Très attendue dans un contexte dans lequel s’opposent de plus en plus dans l’entreprise, les partisans d’une laïcité revendiquée et ceux d’un confessionnalisme assumé, cette décision risque de décevoir car elle n’apporte pas la solution « clé en main » espérée par les chefs d’entreprise au titre de la sécurité juridique. Mais l’ensemble des décisions (2) et des débats qui les ont entourés ont eu le mérite d’envisager un certain nombre de pistes et de lever quelques interrogations qui permettent aujourd’hui de structurer le raisonnement que doit suivre tout chef d’entreprise confronté à cette problématique.
Rappelons que la directrice adjointe de la crèche Baby-Loup avait refusé de ne pas porter de voile islamique. Elle avait été licenciée pour faute grave pour avoir contrevenu aux dispositions du règlement intérieur de la crèche et pour le comportement qu’elle avait adopté à l’occasion de la mise à pied conservatoire initiant cette procédure, comportement qualifié d’insubordination.
Pour des motifs propres à chacune des juridictions, cette directrice adjointe a vu sa demande d’annulation du licenciement rejetée par le Conseil de prud’hommes de Mantes-La-Jolie et par la Cour d’appel de Versailles.
Dans une première décision du 19 mars 2013, la Chambre sociale de la Cour de cassation a cassé l’arrêt de la Cour d’appel de Versailles en considérant :
« que le principe de laïcité instauré par l’article 1er de la Constitution n’était pas applicable aux salariés des employeurs de droit privé qui ne gèrent pas un service public et qu’il ne peut dès lors être invoqué pour les priver de la protection que leur assurent les dispositions du code du travail ; qu’il résulte des articles L. 1121-1, L. 1132-1 et L. 1321-3 du code du travail que les restrictions à la liberté religieuse doivent être justifiées par la nature de la tâche à accomplir, répondre à une exigence professionnelle essentielle et déterminante et proportionnées au but recherchée. »

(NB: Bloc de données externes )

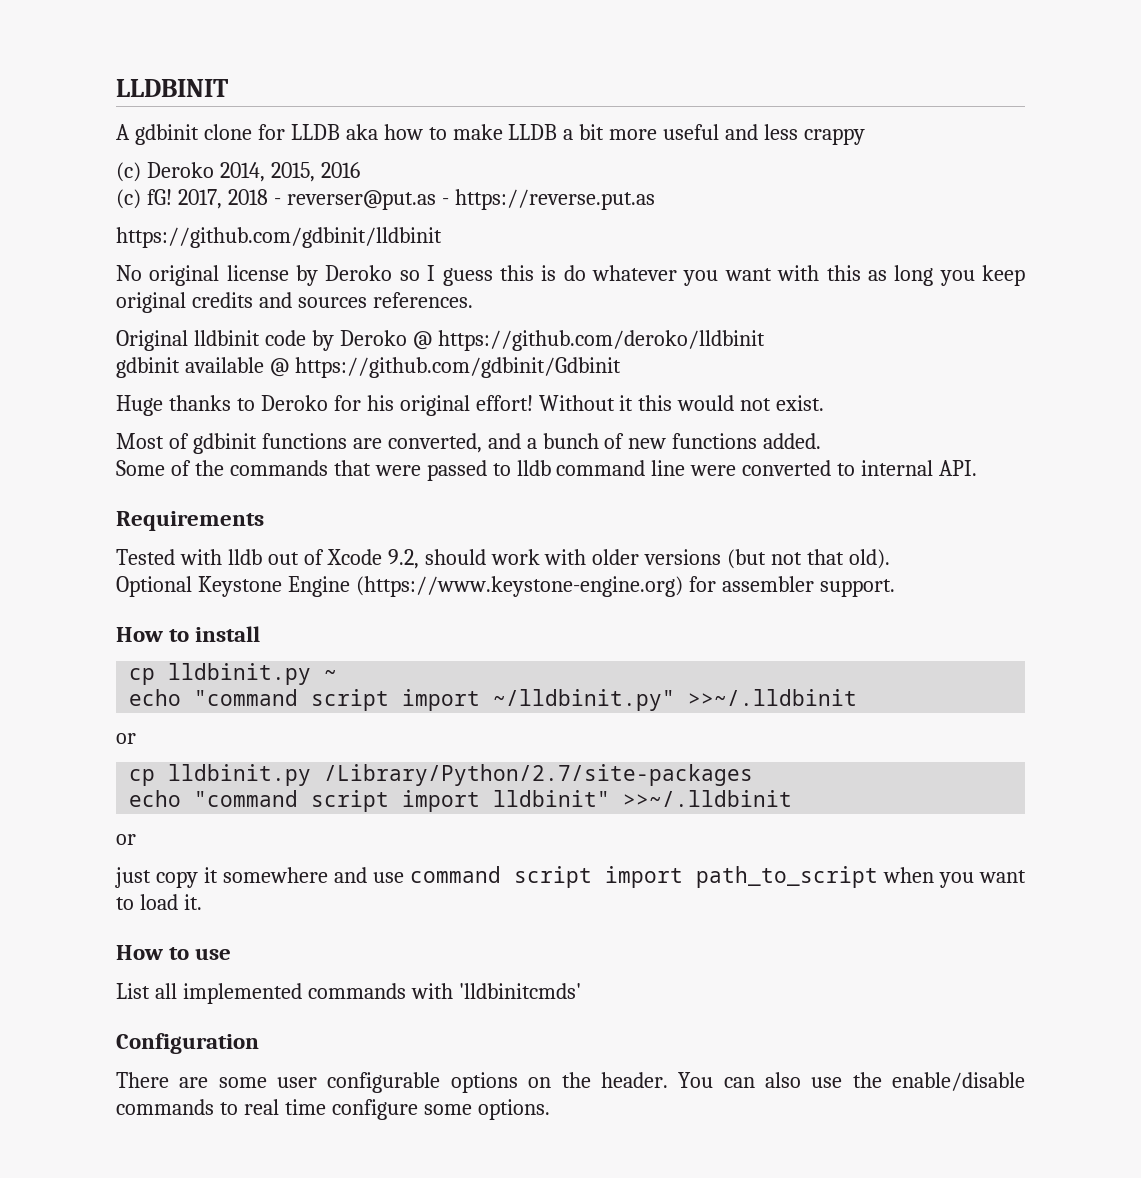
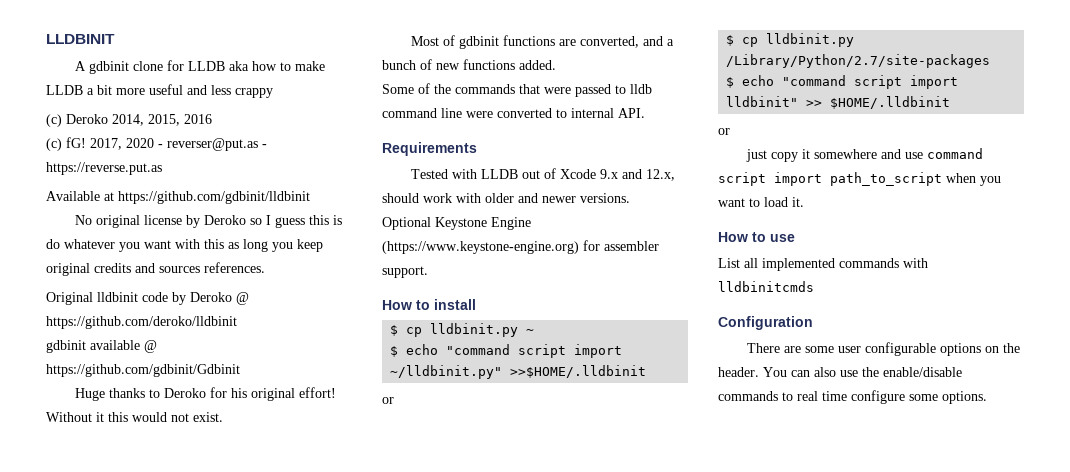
- 2017, 2018 - reverser@put.as - https://reverse.put.as
+ 2017, 2020 - reverser@put.as - https://reverse.put.as
- https://github.com/gdbinit/lldbinit
+ Available at https://github.com/gdbinit/lldbinit
- Tested with lldb out of Xcode 9.2, should work with older versions (but not that old).
+ Tested with LLDB out of Xcode 9.x and 12.x, should work with older and newer versions.
- cp lldbinit.py ~
+ $ cp lldbinit.py ~
- echo "command script import ~/lldbinit.py" >>~/.lldbinit
+ $ echo "command script import ~/lldbinit.py" >>$HOME/.lldbinit
  or
- cp lldbinit.py /Library/Python/2.7/site-packages
+ $ cp lldbinit.py /Library/Python/2.7/site-packages
- echo "command script import lldbinit" >>~/.lldbinit
+ $ echo "command script import lldbinit" >> $HOME/.lldbinit
- List all implemented commands with 'lldbinitcmds'
+ List all implemented commands with lldbinitcmds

La Cour de cassation cassera l’arrêt motif pris que l’arrêt de la cour d’appel avait retenu la validité de la clause du règlement intérieur sur lequel était fondé le licenciement alors, selon elle, que cette clause instaurait une restriction générale et imprécise qui ne répondait pas ainsi aux exigences légales.
Mais la Cour d’appel de renvoi de Paris, résistant, rejettera à nouveau la requête en annulation considérant notamment que cette clause était suffisamment spéciale et précise, que l’association pouvait être considérée comme étant une entreprise de conviction et qu’elle pouvait instituer une restriction à la liberté de religion, restriction répondant à un intérêt légitime et proportionné au but recherché.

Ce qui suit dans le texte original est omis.